Copy each line of the records below that has "style" in it.

[INPUT FOR THIS TASK Boundary: Start]

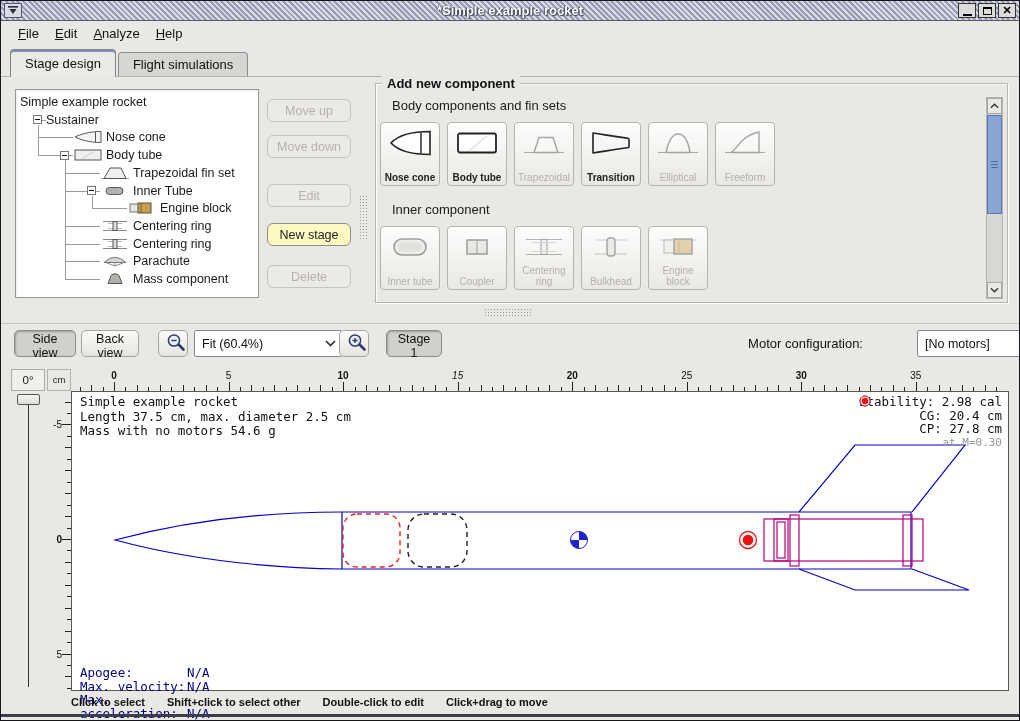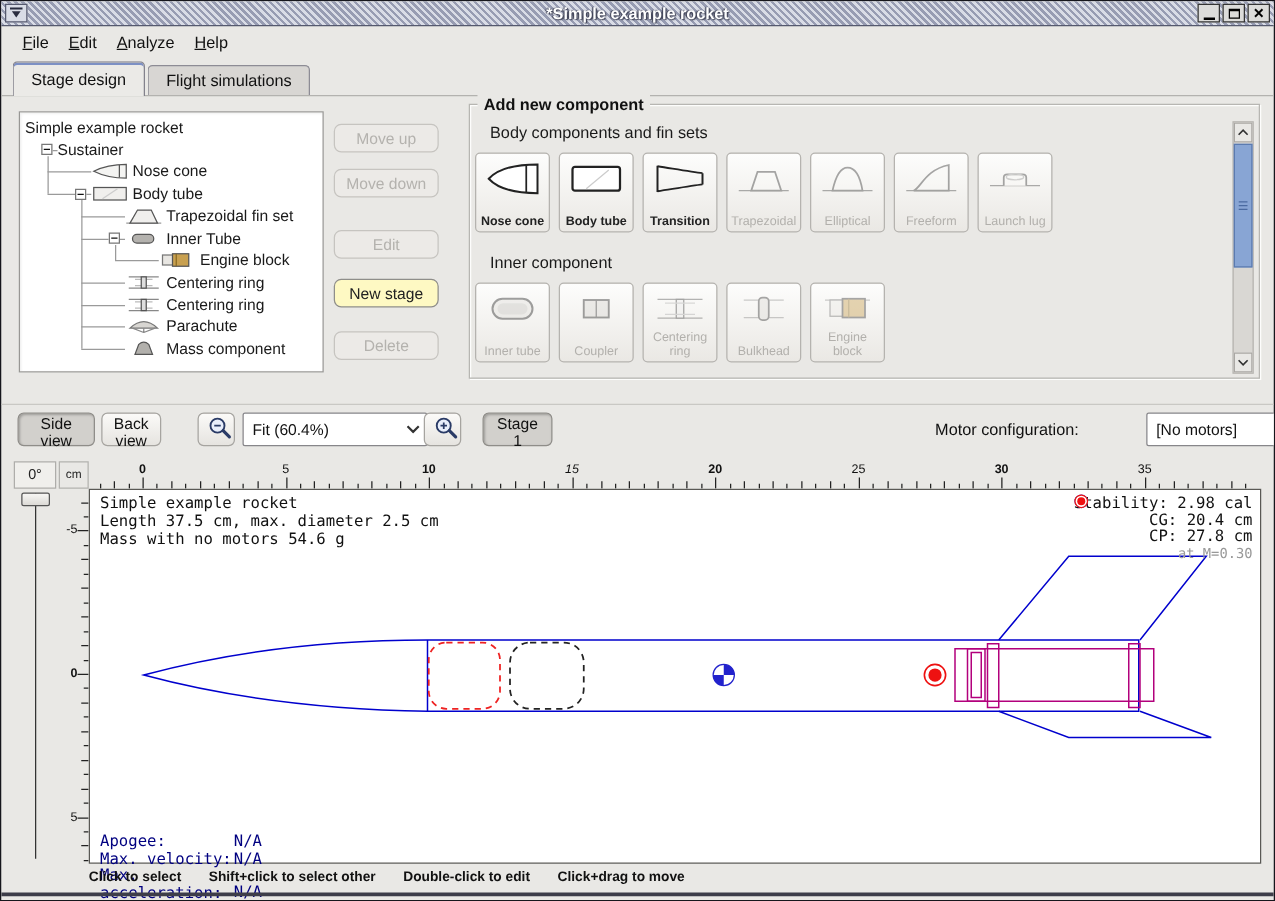--- a/index.html
+++ b/index.html
@@ -263,14 +263,6 @@
           </span>
           <span class="clabel">Body tube</span>
         </button>
-        <button class="compbtn">
-          <span class="cicon">
-            <svg width="44" height="32" viewBox="0 0 44 32">
-              <path d="M4,5.5 L4,26.5 M4,6 C20,8.5 32,10.5 40,11.5 M4,26 C20,23.5 32,21.5 40,20.5 M40,11.5 L40,20.5" fill="none" stroke="#222" stroke-width="1.6"></path>
-            </svg>
-          </span>
-          <span class="clabel">Transition</span>
-        </button>
         <button class="compbtn disabled">
           <span class="cicon">
             <svg width="44" height="32" viewBox="0 0 44 32">
@@ -279,6 +271,14 @@
             </svg>
           </span>
           <span class="clabel">Trapezoidal</span>
+        </button>
+        <button class="compbtn">
+          <span class="cicon">
+            <svg width="44" height="32" viewBox="0 0 44 32">
+              <path d="M4,5.5 L4,26.5 M4,6 C20,8.5 32,10.5 40,11.5 M4,26 C20,23.5 32,21.5 40,20.5 M40,11.5 L40,20.5" fill="none" stroke="#222" stroke-width="1.6"></path>
+            </svg>
+          </span>
+          <span class="clabel">Transition</span>
         </button>
         <button class="compbtn disabled">
           <span class="cicon">

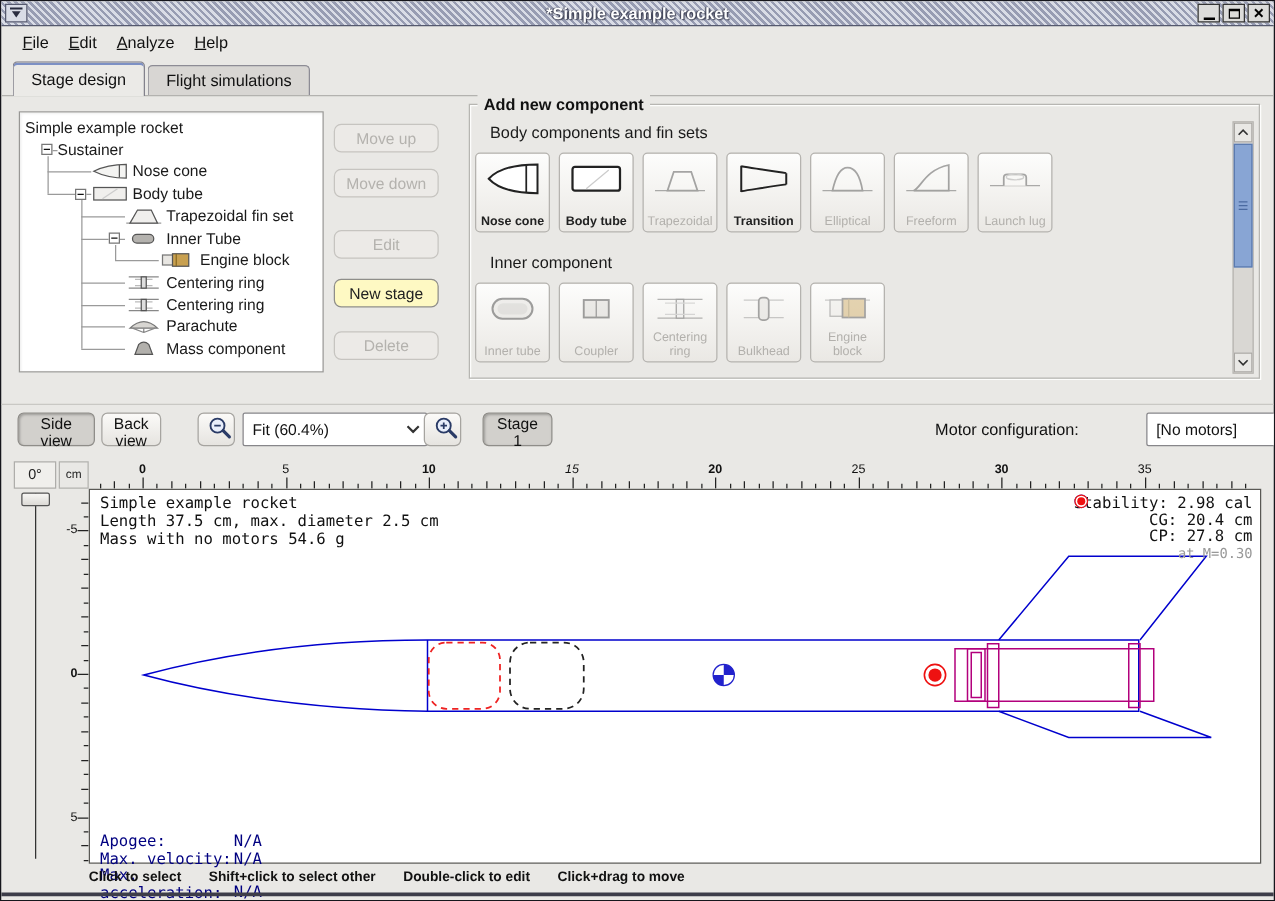--- a/index.html
+++ b/index.html
@@ -297,16 +297,6 @@
             </svg>
           </span>
           <span class="clabel">Freeform</span>
-        </button>
-        <button class="compbtn disabled">
-          <span class="cicon">
-            <svg width="44" height="32" viewBox="0 0 44 32">
-              <line x1="2" y1="21.5" x2="42" y2="21.5" stroke="#444"></line>
-              <path d="M13,21.5 L13,15 Q13,12.5 16,12.5 L28,12.5 Q31,12.5 31,15 L31,21.5" fill="#fbfbf9" stroke="#333" stroke-width="1.4"></path>
-              <ellipse cx="22" cy="14.5" rx="7" ry="2.3" fill="none" stroke="#999"></ellipse>
-            </svg>
-          </span>
-          <span class="clabel">Launch lug</span>
         </button>
       </div>
     <div class="sec-label" style="top:118px">Inner component</div>

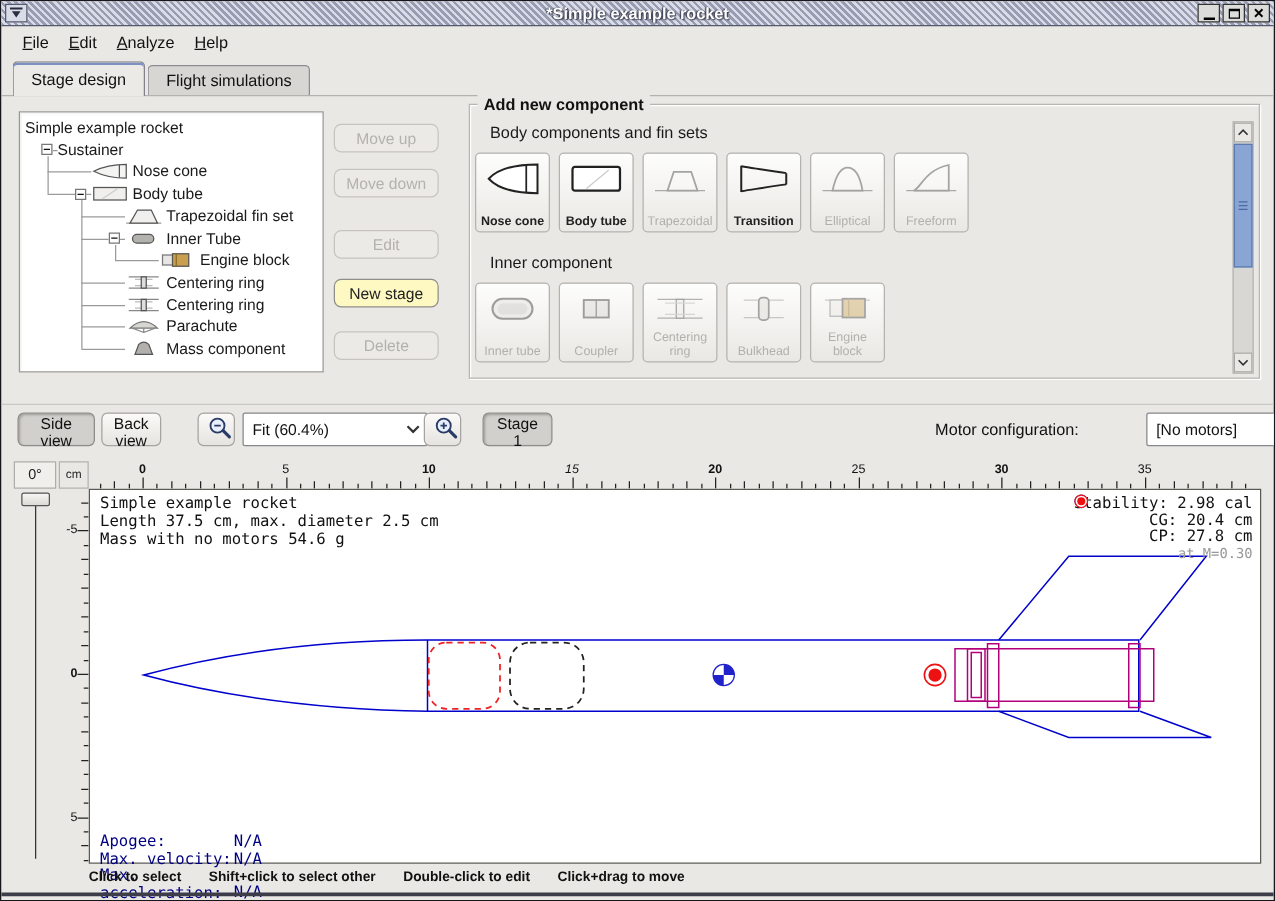--- a/index.html
+++ b/index.html
@@ -375,7 +375,7 @@
 
   <div class="toolbar">
     <button class="tbtn pressed" style="left:13px;width:62px">Side view</button>
-    <button class="tbtn" style="left:80px;width:48px">Back view</button>
+    <button class="tbtn" style="left:80px;width:58px">Back view</button>
     <button class="tbtn" style="left:157px;width:30px"><svg width="22" height="22" viewBox="0 0 22 22">
           <circle cx="9" cy="8.5" r="5.6" fill="#e8eefb" stroke="#2a3b66" stroke-width="1.5"></circle>
           <line x1="13.5" y1="12.5" x2="18.5" y2="17.5" stroke="#2a3b66" stroke-width="2.6" stroke-linecap="round"></line>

[INPUT FOR THIS TASK Boundary: End]

§ ANSWER FOR THE TASK:
     <div class="sec-label" style="top:118px">Inner component</div>
     <button class="tbtn pressed" style="left:13px;width:62px">Side view</button>
-    <button class="tbtn" style="left:80px;width:48px">Back view</button>
+    <button class="tbtn" style="left:80px;width:58px">Back view</button>
     <button class="tbtn" style="left:157px;width:30px"><svg width="22" height="22" viewBox="0 0 22 22">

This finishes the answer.